During that first year of chemo and radiation, the four of us, my husband and I and Kara and Jason, met at least once a month in between our two cities. We first went to an incredible foodie place, which was amazing, but then decided Chilis was just a perfect place for us—we could be loud, we could laugh a lot. I miss us four a lot, I know each of us does. Finding another couple where everyone loves each other is hard and it’s precious and rare. And I’m realizing something about grief—that we mourn the loss of what we had but we also mourn all the years ahead we are missing. That’s the hardest for me to swallow. Kara and I talked a lot about that—this isn’t the way the story was supposed to go. We were supposed to live in our separate cities and vacation together as families and swap pastor wife stories. We were supposed to support one another. This is definitely not the story I would have written...
I guess I saw that first year of cancer as something to endure, to get through, and then we could carry on to enjoy our friendship and our families would be happily ever after. Because we didn’t see the day-to-day hardness of life with cancer and chemo, Matt and I had the privilege to be the “fun friends” who got to go have fun and keep things light. We talked church shop a lot and grew deep in our friendship even in just a few years. We spent some holidays together, a few little vacations together, but it was never enough time.
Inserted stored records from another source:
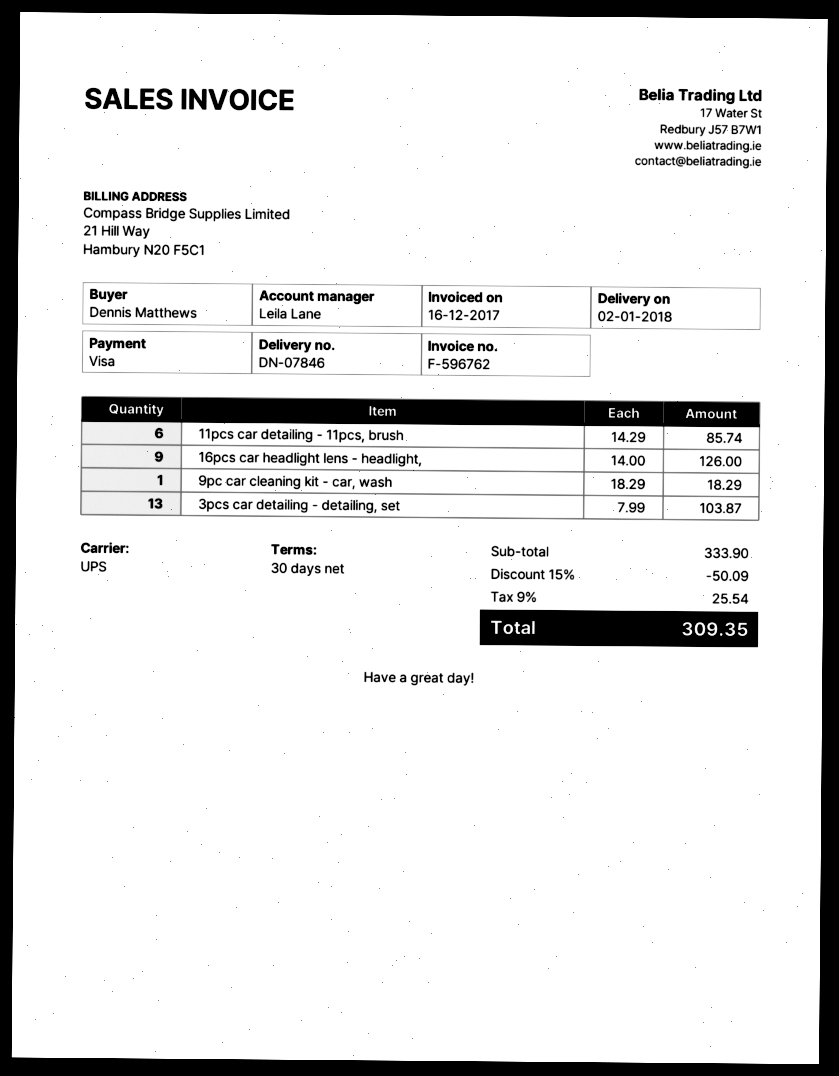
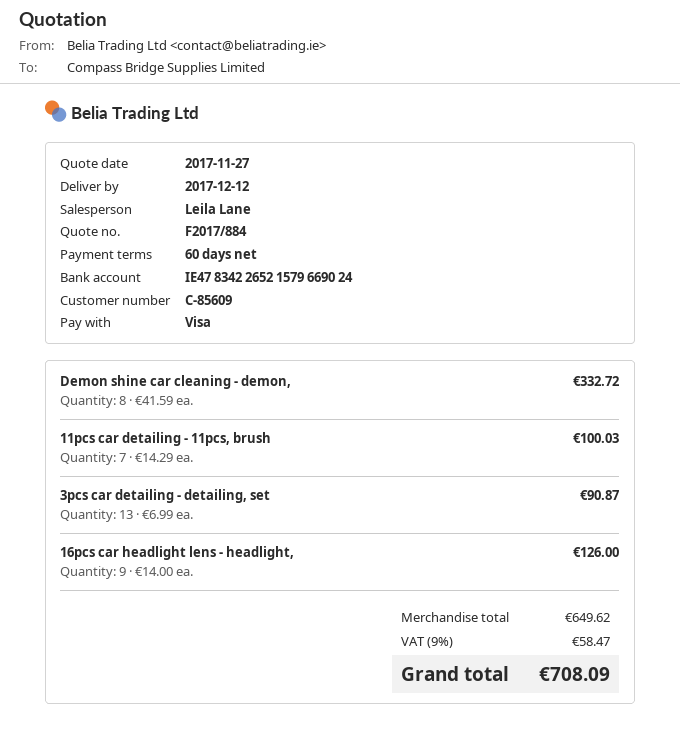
delivery date: 2018-01-02 -> 2017-12-12
payment terms: 30 days -> 60 days
11pcs car detailing - 11pcs, brush: 6 x 14.29 = 85.74 -> 7 x 14.29 = 100.03
9pc car cleaning kit - car, wash: 1 x 18.29 = 18.29 -> none
3pcs car detailing - detailing, set: 13 x 7.99 = 103.87 -> 13 x 6.99 = 90.87
Demon shine car cleaning - demon,: none -> 8 x 41.59 = 332.72
subtotal: 333.90 -> 649.62
discount: 15% = 50.09 -> none
tax: 9% = 25.54 -> 9% = 58.47
total: 309.35 -> 708.09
During my last pregnancy I had pretty bad insomnia and her sleep was pretty erratic at that point with all her different meds. I knew she’d be up, so we’d email back and forth. We were supposed to go to the mountains with the Tippetts for Memorial Weekend but my husband thought it was too close to my due date. He was right because our youngest came the next day. The Tippetts and Mickey came by to kiss and love on our newborn just a few hours old. Kara and Harper came a few days later to love on us. She loved caring for new moms.
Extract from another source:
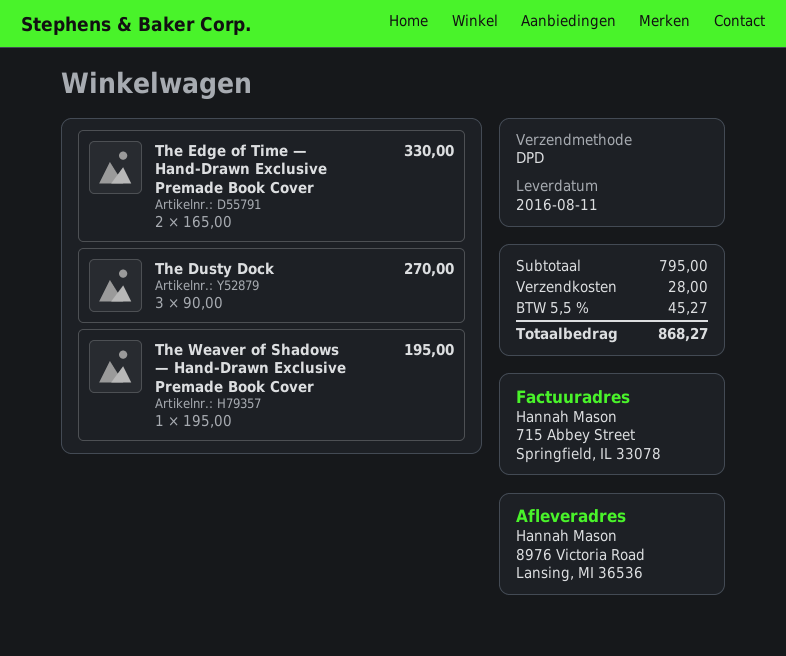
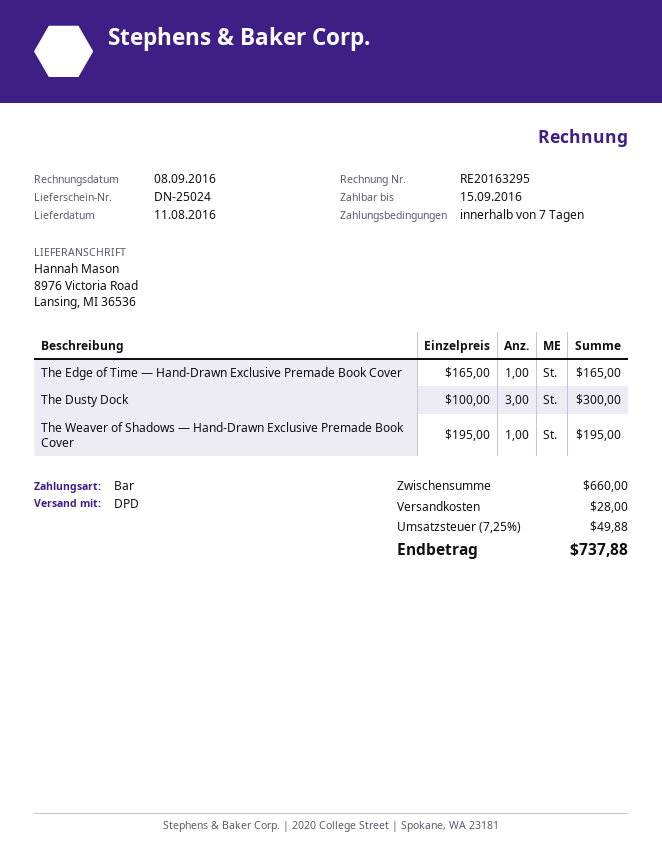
The Edge of Time — Hand-Drawn Exclusive Premade Book Cover: 2 x 165.00 = 330.00 -> 1 x 165.00 = 165.00
The Dusty Dock: 3 x 90.00 = 270.00 -> 3 x 100.00 = 300.00
subtotal: 795.00 -> 660.00
tax: 5.5% = 45.27 -> 7.25% = 49.88
total: 868.27 -> 737.88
Towards the end she asked my husband Matt if he would give the eulogy. She asked him on a text and said it probably wasn’t an appropriate way to ask something of that nature. He responded by saying he was struggling to find the correct emoji. She laughed hard. She loved to laugh and had a really, really good one. Even with something as hard and sobering as discussing her eulogy, she loved to find the humor.
A few days after the doctors told them they were at the end of treatment and she didn’t have much longer, I laid with her on her bed. I asked her if she was afraid. She looked me in the eye and said, “Not at all.” She was confident, she knew Jesus in a deep, deep, beautiful way.
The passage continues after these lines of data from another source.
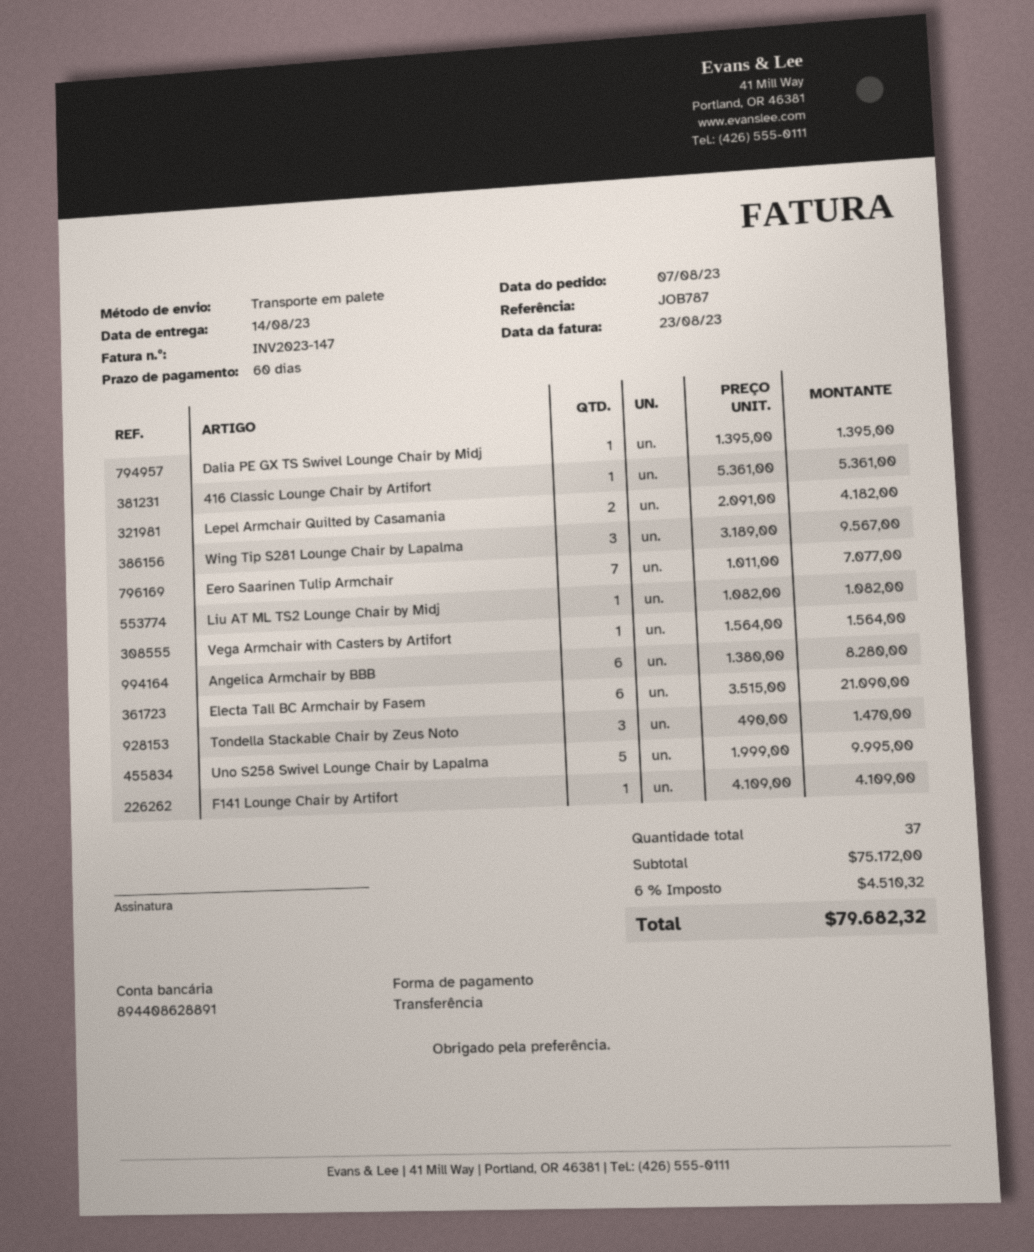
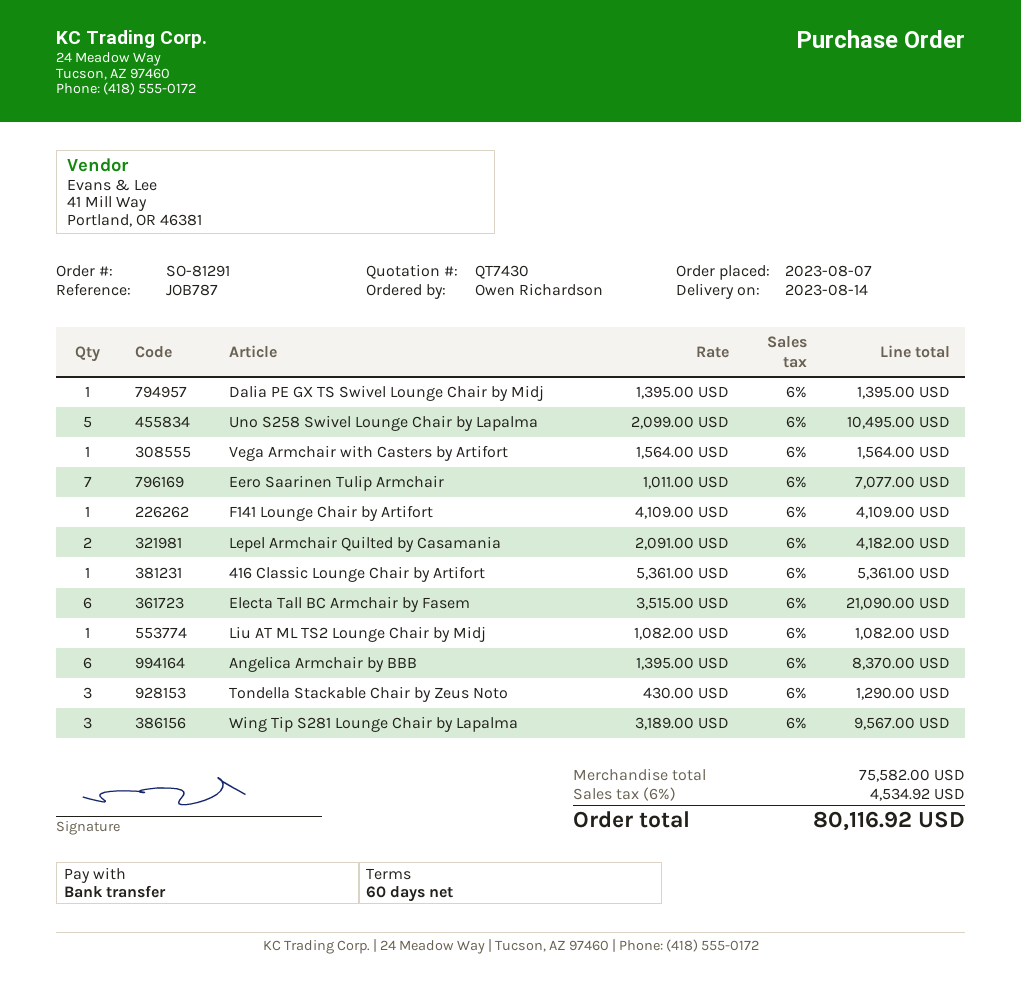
Angelica Armchair by BBB: 6 x 1380.00 = 8280.00 -> 6 x 1395.00 = 8370.00
Tondella Stackable Chair by Zeus Noto: 3 x 490.00 = 1470.00 -> 3 x 430.00 = 1290.00
Uno S258 Swivel Lounge Chair by Lapalma: 5 x 1999.00 = 9995.00 -> 5 x 2099.00 = 10495.00
subtotal: 75172.00 -> 75582.00
tax: 6% = 4510.32 -> 6% = 4534.92
total: 79682.32 -> 80116.92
We only saw them once more after that. Life and illness kept us away. Jason called me beforehand to give me a heads up on how she was doing. I was devastated when I saw her. She was definitely fading but yes, she was still living fully. We were so honored that our last time together was the four of us together, out to dinner, just like it always was. She got all dressed up, in her wheelchair, and met us out.
I cried the whole way home after that dinner, knowing she was fading and we might not see her again. That feeling hasn’t gone away. I’m learning that grief doesn’t necessarily end, it just changes.
And so now I’m sitting here in one of Kara’s cardigans, with her lovely scent enveloping me. I’m contemplating the things of heaven—does she look down on us? Does she see her children laughing? Does she know how Jason built a rock climbing wall for them? I don’t know. All that heaven stuff still leaves me with a lot of questions. But what I do know is that I know Jesus and she is with Him, and that gives me comfort. And I know this is not the end.